*** Information provided Section Begins ***
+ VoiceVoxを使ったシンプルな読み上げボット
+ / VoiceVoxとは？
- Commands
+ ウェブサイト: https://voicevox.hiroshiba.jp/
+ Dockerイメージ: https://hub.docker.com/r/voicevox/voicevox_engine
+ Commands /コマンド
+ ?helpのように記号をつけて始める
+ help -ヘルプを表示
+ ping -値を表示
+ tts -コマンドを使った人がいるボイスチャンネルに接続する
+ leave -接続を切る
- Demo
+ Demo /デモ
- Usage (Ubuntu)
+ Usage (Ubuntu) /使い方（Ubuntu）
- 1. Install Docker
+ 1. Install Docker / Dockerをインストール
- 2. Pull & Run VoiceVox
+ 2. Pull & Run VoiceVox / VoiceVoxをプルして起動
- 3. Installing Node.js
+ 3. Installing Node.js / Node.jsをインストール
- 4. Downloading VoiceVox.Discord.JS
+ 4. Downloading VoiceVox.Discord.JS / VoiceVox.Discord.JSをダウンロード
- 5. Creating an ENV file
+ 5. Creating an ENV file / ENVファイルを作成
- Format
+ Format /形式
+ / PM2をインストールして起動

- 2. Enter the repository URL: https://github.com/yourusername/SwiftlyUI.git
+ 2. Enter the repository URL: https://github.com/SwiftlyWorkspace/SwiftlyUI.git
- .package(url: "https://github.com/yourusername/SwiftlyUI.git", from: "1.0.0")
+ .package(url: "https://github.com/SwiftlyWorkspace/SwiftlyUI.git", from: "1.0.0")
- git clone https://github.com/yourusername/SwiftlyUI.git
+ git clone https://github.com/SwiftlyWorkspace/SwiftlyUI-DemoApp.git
*** Information provided Section Ends ***
Task description:
Exactly as they stand, restate all the lines of the listing.

Task solution:
+ VoiceVoxを使ったシンプルな読み上げボット
+ / VoiceVoxとは？
- Commands
+ ウェブサイト: https://voicevox.hiroshiba.jp/
+ Dockerイメージ: https://hub.docker.com/r/voicevox/voicevox_engine
+ Commands /コマンド
+ ?helpのように記号をつけて始める
+ help -ヘルプを表示
+ ping -値を表示
+ tts -コマンドを使った人がいるボイスチャンネルに接続する
+ leave -接続を切る
- Demo
+ Demo /デモ
- Usage (Ubuntu)
+ Usage (Ubuntu) /使い方（Ubuntu）
- 1. Install Docker
+ 1. Install Docker / Dockerをインストール
- 2. Pull & Run VoiceVox
+ 2. Pull & Run VoiceVox / VoiceVoxをプルして起動
- 3. Installing Node.js
+ 3. Installing Node.js / Node.jsをインストール
- 4. Downloading VoiceVox.Discord.JS
+ 4. Downloading VoiceVox.Discord.JS / VoiceVox.Discord.JSをダウンロード
- 5. Creating an ENV file
+ 5. Creating an ENV file / ENVファイルを作成
- Format
+ Format /形式
+ / PM2をインストールして起動

- 2. Enter the repository URL: https://github.com/yourusername/SwiftlyUI.git
+ 2. Enter the repository URL: https://github.com/SwiftlyWorkspace/SwiftlyUI.git
- .package(url: "https://github.com/yourusername/SwiftlyUI.git", from: "1.0.0")
+ .package(url: "https://github.com/SwiftlyWorkspace/SwiftlyUI.git", from: "1.0.0")
- git clone https://github.com/yourusername/SwiftlyUI.git
+ git clone https://github.com/SwiftlyWorkspace/SwiftlyUI-DemoApp.git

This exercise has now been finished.